While some analysts suggest the removal of the cap would benefit property investors, Helen Collier-Kogtevs, managing director of Real Wealth Australia, believes scrapping the cap would hardly benefit property investors.   

“I don’t believe [scrapping the cap] will lead to an increase in lending by investors. This is because most banks were below the 10% threshold before the 10% rule came in, so lifting the ceiling won’t do much,” she told Your Investment Property. “The biggest impacts that are stopping investors are the ridiculously high stamp duty rates, APRA’s rules, and APRA and the banks’ servicing rules.”

Collier-Kogtevs added that since APRA’s restriction on higher-risk interest-only residential mortgage loans remained, investors would still be stymied. 

“Investors will definitely be stymied by the 30% restriction on interest-only loans. This is because investors will have to take out principal-and-interest loans, which have higher mortgage payments, which in turn will restrict their ability to buy more property,” she said.

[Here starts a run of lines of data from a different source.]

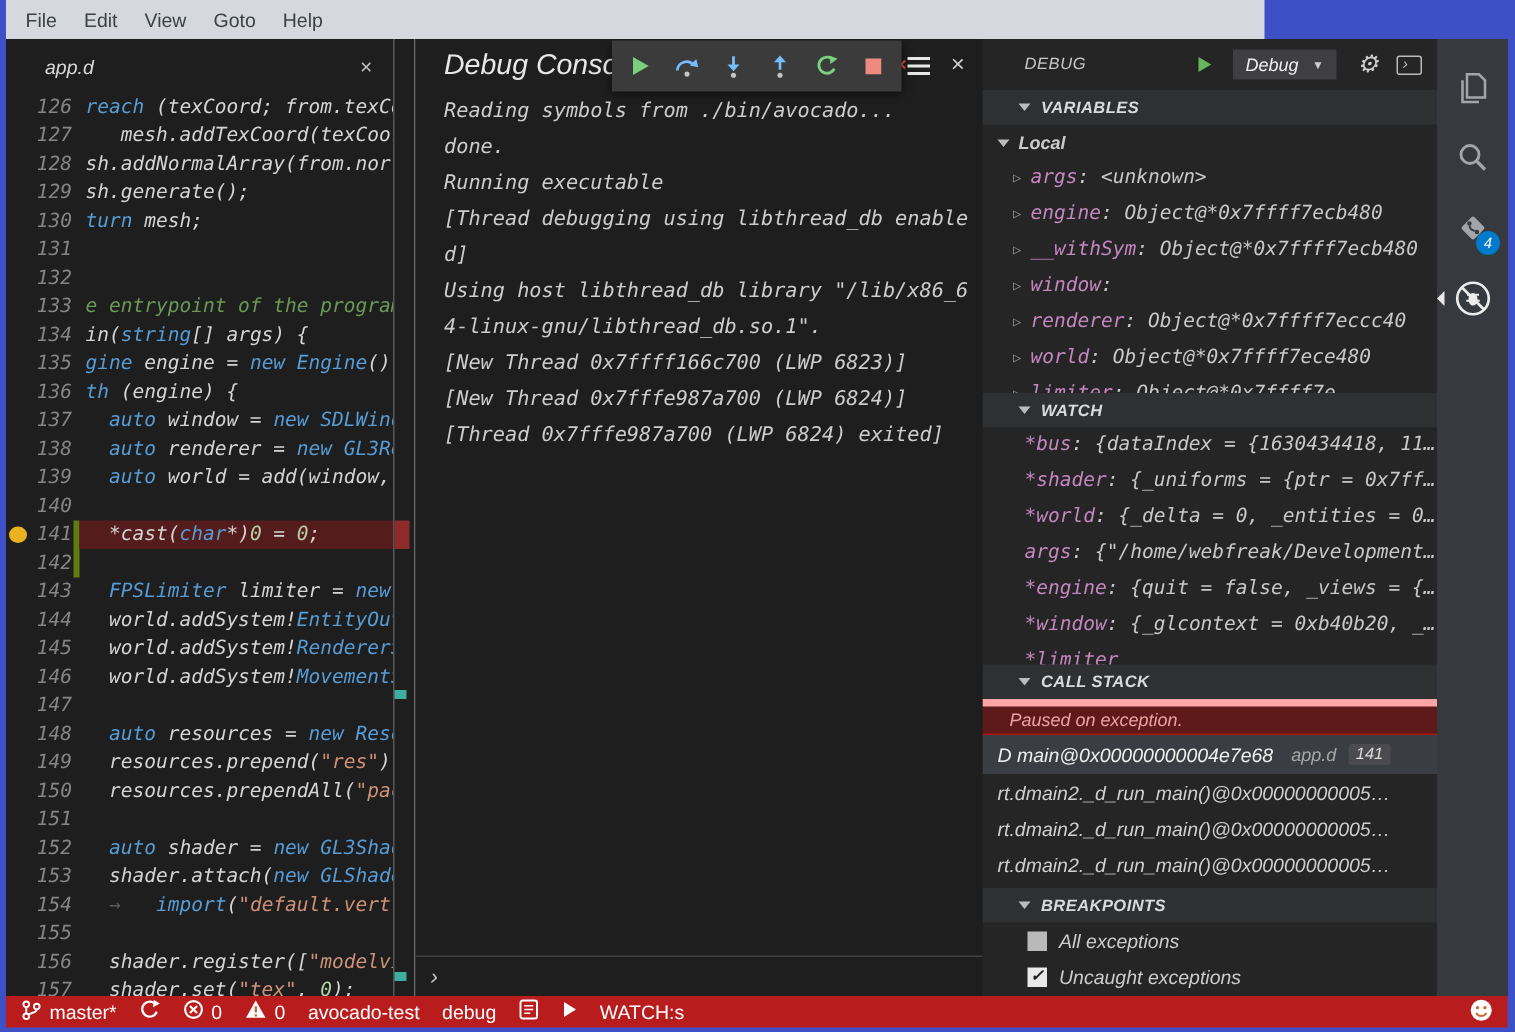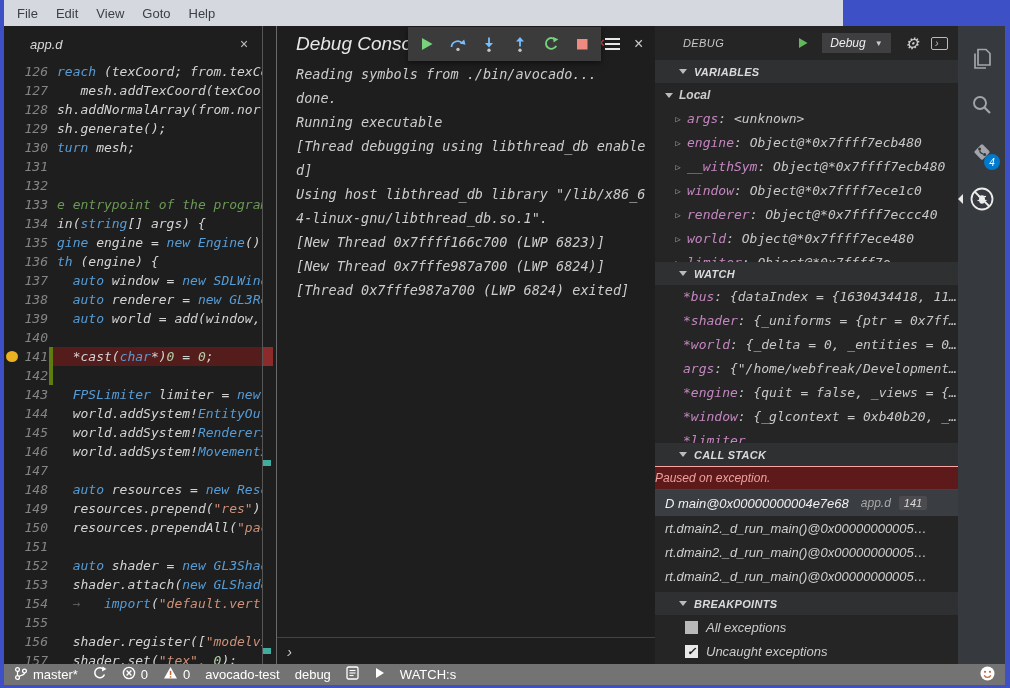--- a/index.html
+++ b/index.html
@@ -262,7 +262,7 @@
           <div class="sb-row"><span class="expand">▷</span><span class="vname">args</span><span class="vval">: </span><span class="vval">&lt;unknown&gt;</span></div>
           <div class="sb-row"><span class="expand">▷</span><span class="vname">engine</span><span class="vval">: </span><span class="vval">Object@*0x7ffff7ecb480</span></div>
           <div class="sb-row"><span class="expand">▷</span><span class="vname">__withSym</span><span class="vval">: </span><span class="vval">Object@*0x7ffff7ecb480</span></div>
-          <div class="sb-row"><span class="expand">▷</span><span class="vname">window</span><span class="vval">: </span><span class="vval">Object@*0x7ffff7ece1c0</span></div>
+          <div class="sb-row"><span class="expand">▷</span><span class="vname">window</span><span class="vval">: </span></div>
           <div class="sb-row"><span class="expand">▷</span><span class="vname">renderer</span><span class="vval">: </span><span class="vval">Object@*0x7ffff7eccc40</span></div>
           <div class="sb-row"><span class="expand">▷</span><span class="vname">world</span><span class="vval">: </span><span class="vval">Object@*0x7ffff7ece480</span></div>
           <div class="sb-row cutv"><span class="expand">▷</span><span class="vname">limiter</span><span class="vval">: </span><span class="vval">Object@*0x7ffff7e...</span></div>

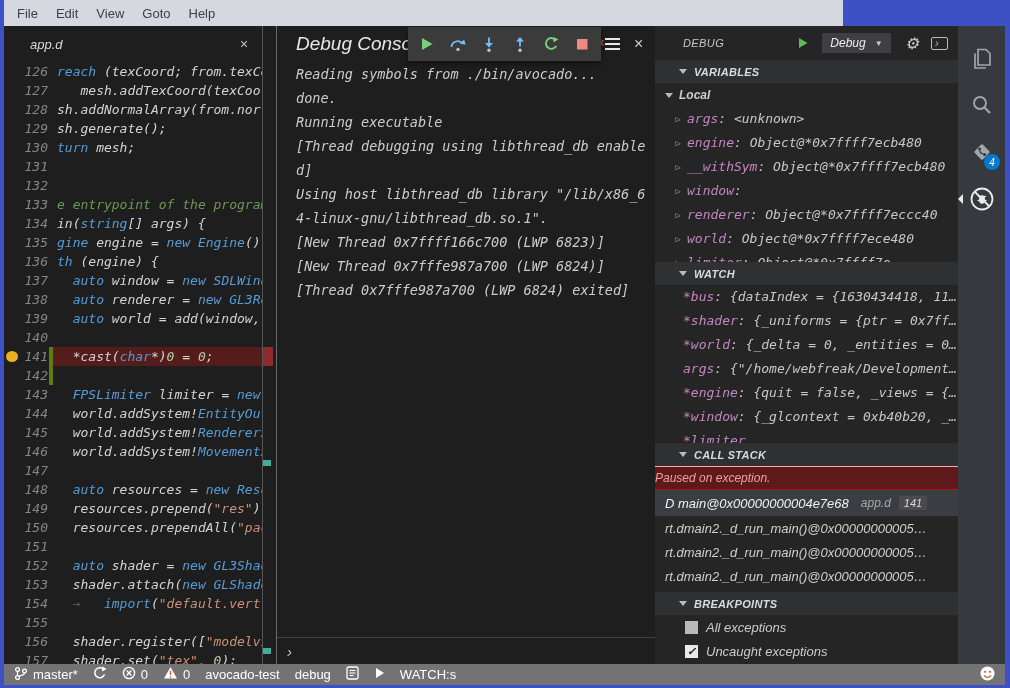--- a/index.html
+++ b/index.html
@@ -79,8 +79,8 @@
   .expand{width:18px;color:#9a9a9a;font-size:9px;text-align:center;flex:none;}
   .vname{color:#c586c0;}
   .vval{color:#c8c8c8;}
-  .cs-banner{height:24px;background:#5e1a1a;border-top:1px solid #fca5a5;border-bottom:1px solid #ad1414;
-             box-sizing:border-box;color:#efa0a0;font-size:12px;display:flex;align-items:center;padding-left:0;}
+  .cs-banner{height:24px;background:#5e1a1a;border-top:5px solid #fca5a5;border-bottom:1px solid #ad1414;
+             box-sizing:border-box;color:#efa0a0;font-size:12px;display:flex;align-items:center;padding-left:18px;}
   .cs-frame{height:24px;display:flex;align-items:center;padding:0 8px 0 10px;font-size:13px;
             color:#cfcfcf;white-space:pre;overflow:hidden;}
   .cs-frame.selected{height:26px;background:#3a3d41;color:#f0f0f0;}

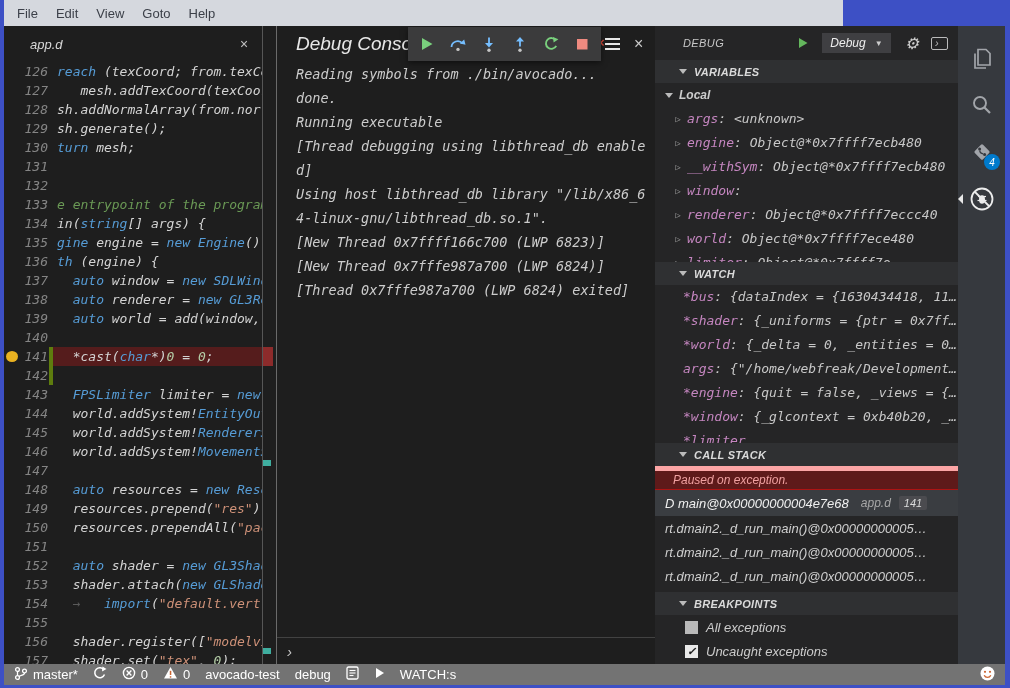--- a/index.html
+++ b/index.html
@@ -99,7 +99,7 @@
   .ab-marker{position:absolute;left:0;top:50%;transform:translateY(-50%);width:0;height:0;
              border-top:5px solid transparent;border-bottom:5px solid transparent;border-right:5px solid #e8e8e8;}
   
-  .statusbar{position:absolute;left:4px;bottom:3px;width:1001px;height:21px;background:#737373;
+  .statusbar{position:absolute;left:4px;bottom:3px;width:1001px;height:21px;background:#b91c1c;
              display:flex;align-items:center;padding:0 10px;box-sizing:border-box;color:#fff;font-size:13px;}
   .st-item{display:flex;align-items:center;gap:5px;margin-right:15px;}
   .st-right{margin-left:auto;display:flex;}

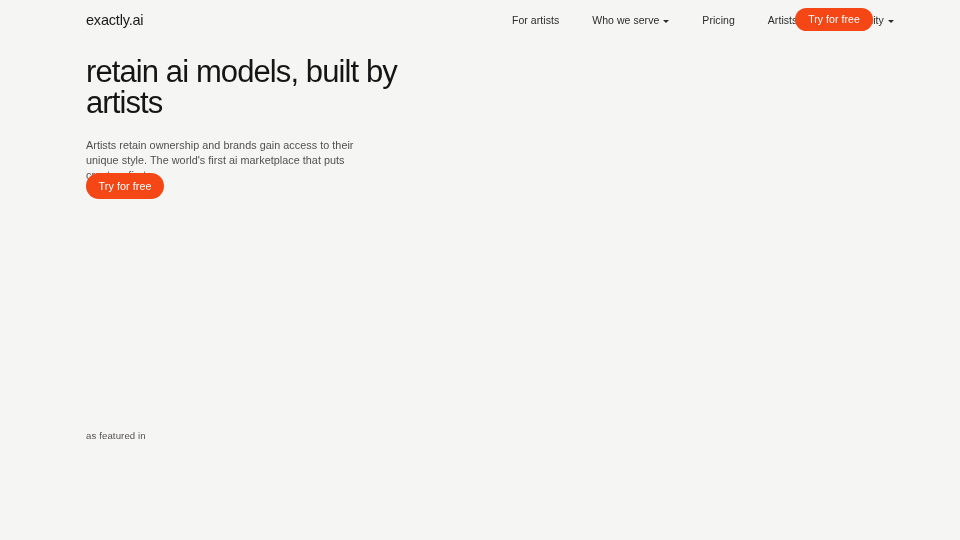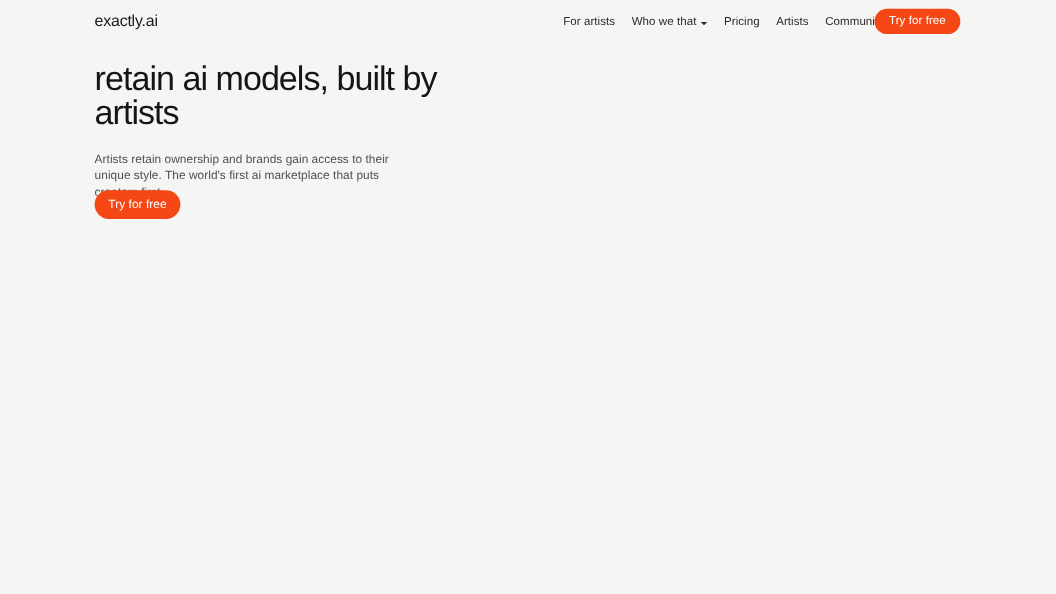--- a/index.html
+++ b/index.html
@@ -54,7 +54,7 @@
     top: 13px;
     display: flex;
     align-items: center;
-    gap: 15px;
+    gap: 33px;
     height: 14px;
   }
 

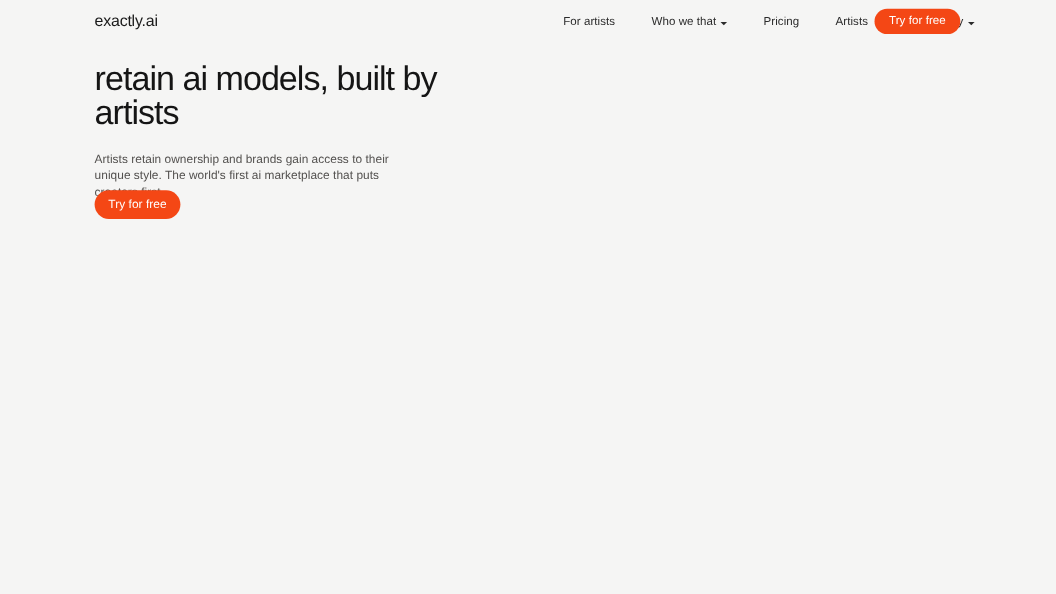--- a/index.html
+++ b/index.html
@@ -201,7 +201,7 @@
       </div>
 
       <div class="nav-item">
-        <span>Who we that</span>
+        <span>Who we serve</span>
         <span class="caret"></span>
       </div>
 

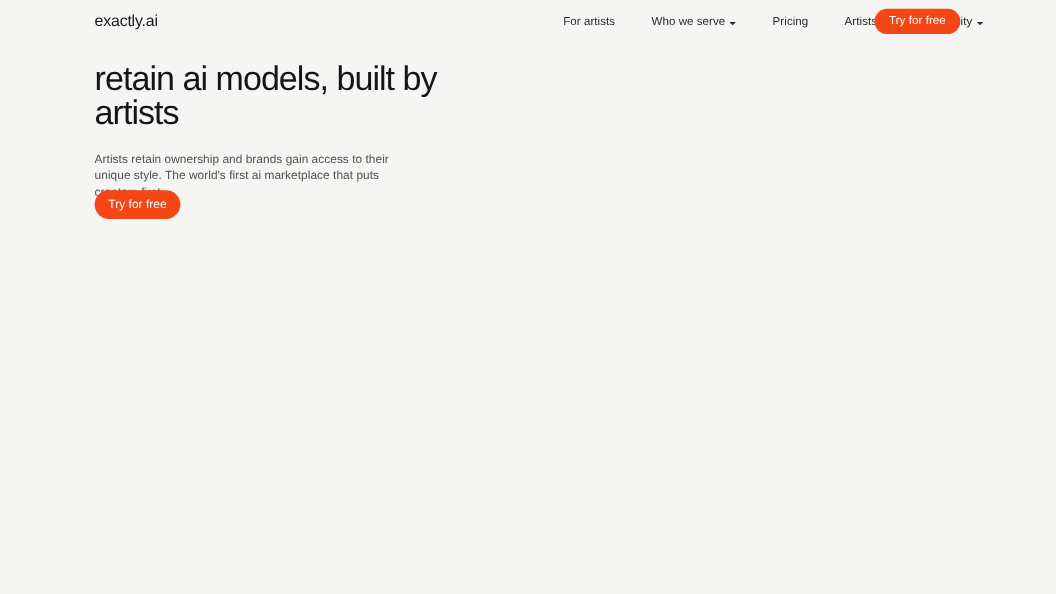--- a/index.html
+++ b/index.html
@@ -239,6 +239,10 @@
 
   <div class="hero-media"></div>
 
+  <section class="featured">
+    <div class="featured-label">as featured in</div>
+    <div class="featured-logos"></div>
+  </section>
 
 </div>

Collier-Kogtevs said it was pretty clear that APRA had overshot its mark, as there’s been a significant downturn in the number of people keen to investment in residential property.

“If allowed to continue, this won’t end well for the state and federal governments because high immigration (125,000 in Victoria alone) and strained affordability will quickly lead to a significant shortfall in rental accommodation in major capitals, like Melbourne and Sydney,” she said. “This in turn will lead to massive rent increases as people clamber for the limited available stock. I believe this will happen sooner rather than later.  

“All is not lost though. All you need to do is modify your buying strategy so that the changes do not adversely impact your lifestyle and continued investing,” Collier-Kogtevs said. “You will need an expert strategist to help you do this, and that means talking to a reputable finance coach. A good finance coach will be able to help you work on a plan that will steer you through regulatory changes with minimal adverse impact.”